> Data provided:
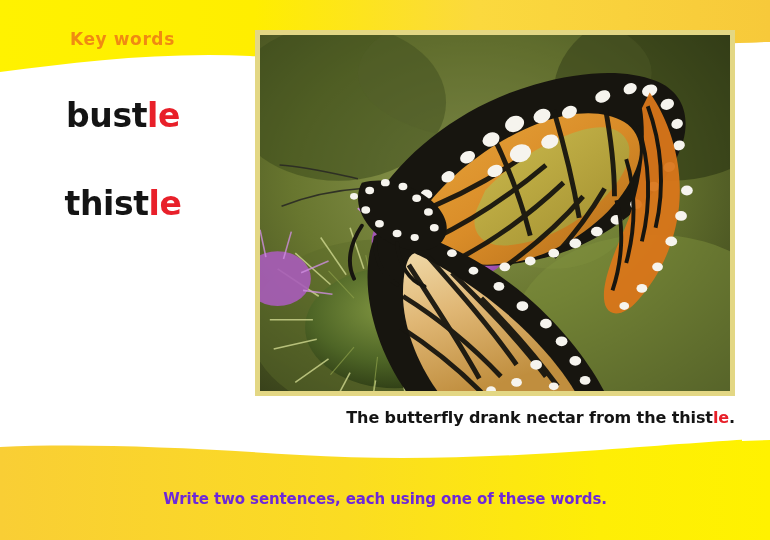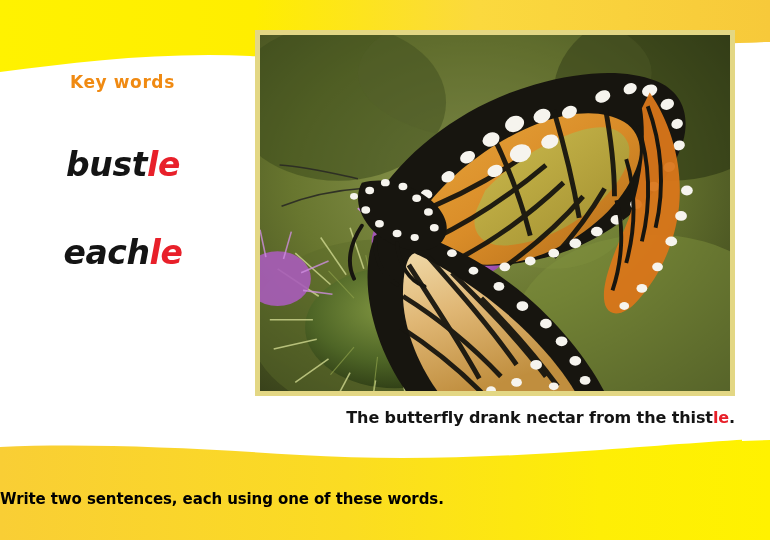--- a/index.html
+++ b/index.html
@@ -39,7 +39,6 @@
     letter-spacing: 0.6px;
     color: #F08A12;
     z-index: 5;
-    margin-top: 43px;
   }
 
   

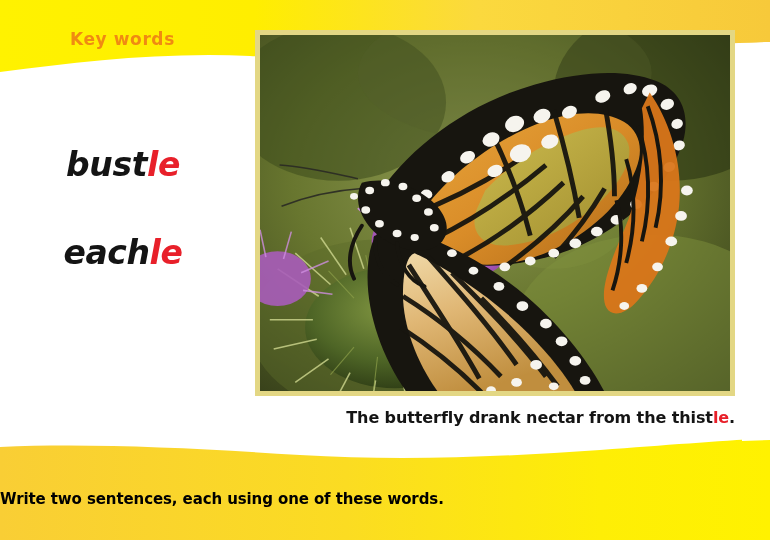--- a/index.html
+++ b/index.html
@@ -52,10 +52,9 @@
   .word-row {
     height: 88px;
     display: flex;
-    align-items: flex-end;
+    align-items: flex-start;
     justify-content: center;
     padding-right: 4px;
-    font-style: italic;
   }
   .word {
     font-family: "DejaVu Sans", sans-serif;

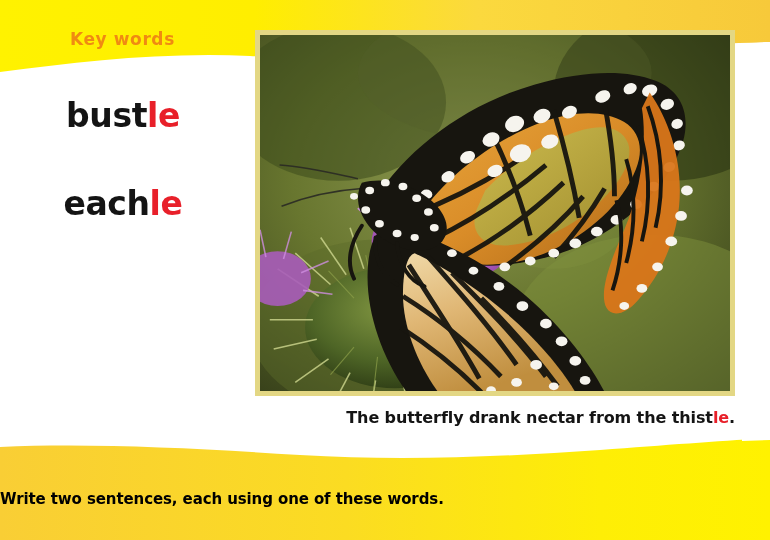--- a/index.html
+++ b/index.html
@@ -169,7 +169,7 @@
 
 
     <div class="word-row">
-      <span class="word"><span>each</span><span class="suffix">le</span></span>
+      <span class="word"><span>thist</span><span class="suffix">le</span></span>
     </div>
 
   </div>

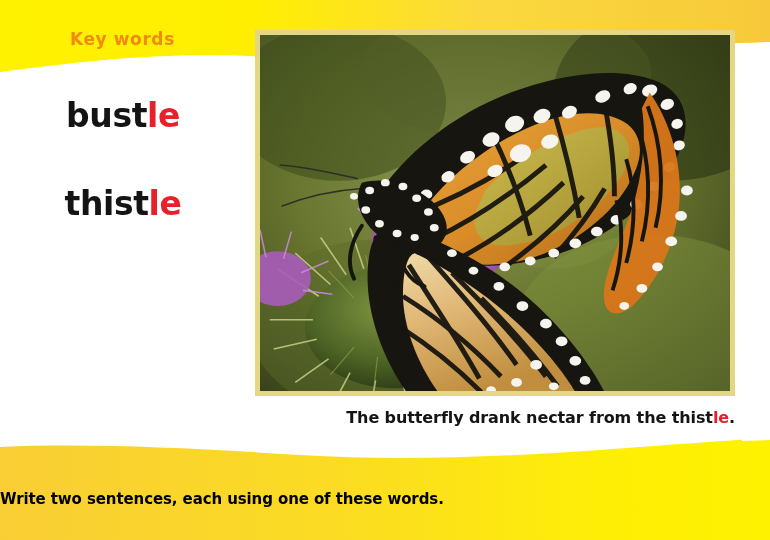--- a/index.html
+++ b/index.html
@@ -116,11 +116,11 @@
     left: 0;
     top: 490px;
     width: 770px;
-    text-align: left;
+    text-align: center;
     font-family: "DejaVu Sans", sans-serif;
     font-size: 15px;
     font-weight: bold;
-    color: #000000;
+    color: #6d28d9;
     letter-spacing: -0.1px;
     z-index: 7;
   }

> Exercise instructions:
Write out the data exactly, but not its pictures.

> Answer to this exercise:
--- a/index.html
+++ b/index.html
@@ -39,7 +39,6 @@
     letter-spacing: 0.6px;
     color: #F08A12;
     z-index: 5;
-    margin-top: 43px;
   }
 
   

--- a/index.html
+++ b/index.html
@@ -52,10 +52,9 @@
   .word-row {
     height: 88px;
     display: flex;
-    align-items: flex-end;
+    align-items: flex-start;
     justify-content: center;
     padding-right: 4px;
-    font-style: italic;
   }
   .word {
     font-family: "DejaVu Sans", sans-serif;

--- a/index.html
+++ b/index.html
@@ -169,7 +169,7 @@
 
 
     <div class="word-row">
-      <span class="word"><span>each</span><span class="suffix">le</span></span>
+      <span class="word"><span>thist</span><span class="suffix">le</span></span>
     </div>
 
   </div>

--- a/index.html
+++ b/index.html
@@ -116,11 +116,11 @@
     left: 0;
     top: 490px;
     width: 770px;
-    text-align: left;
+    text-align: center;
     font-family: "DejaVu Sans", sans-serif;
     font-size: 15px;
     font-weight: bold;
-    color: #000000;
+    color: #6d28d9;
     letter-spacing: -0.1px;
     z-index: 7;
   }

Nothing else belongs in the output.